North Koreans will be required to obtain a visa before entering Malaysia for national security reasons, Ahmad Zahid Hamidi was quoted as saying on Bernama.

The move comes two weeks after Kim Jong-nam, the estranged half brother of North Korean leader Kim Jong-un, was killed at the Kuala Lumpur airport with a toxic nerve agent. South Korea and US say he was assassinated by agents of the North Korean regime.

North Korea has strongly denied any involvement in the killing, though Malaysian police are looking for three North Koreans including the second secretary at the North Korean Embassy. Police have said four other North Koreans who left the country on the same day as the killing provided the VX liquid and put it on the hands of two women before they wiped it on Kim’s face.

Doan Thi Huong, 28, of Vietnam and Siti Aisyah, 25, of Indonesia were charged with murder in a Kuala Lumpur court on Wednesday in connection with the assassination of Kim Jong-nam.

Malaysia has been demanding the repatriation of the suspects who allegedly fled back to the North after the incident.

Meanwhile Malaysia’s attorney general said that the country will release on Friday the only North Korean man in custody in connection with the murder.

The attorney general, Mohamed Apandi Ali, confirmed that Malaysia has decided to deport Ri Jong-chol on the grounds of having “no valid travel documents.”
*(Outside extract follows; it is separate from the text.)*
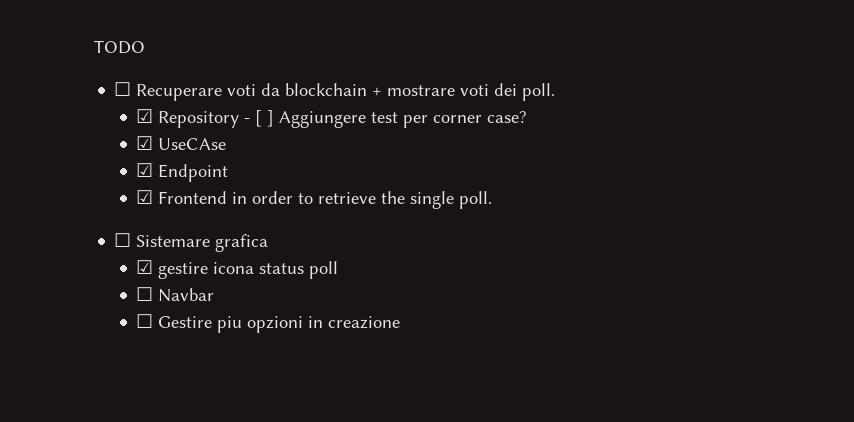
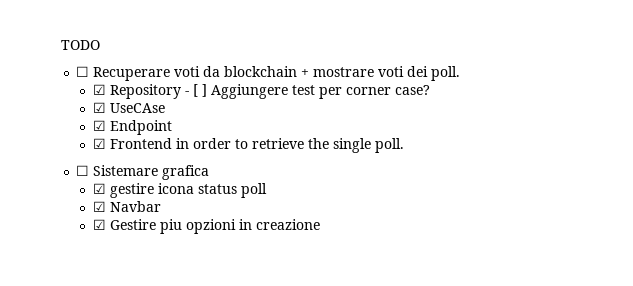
[136,287,154,301] ☐ -> [92,201,106,212] ☑
[136,314,154,328] ☐ -> [92,219,106,230] ☑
The remand period for Ri expires Friday.

A former North Korean deputy ambassador to the United Nations, Ri Tong-il, arrived in Malaysia on Tuesday amid an escalating diplomatic row over the death to request Malaysia hand over Kim’s body

Malaysia and North Korea opened embassies in each other’s capital cities in 2004 and 2003, respectively, and they later reached an agreement on reciprocal visa-free visits.

In 2009, Malaysia became the first country granted visa-free travel rights by North Korea for its citizens.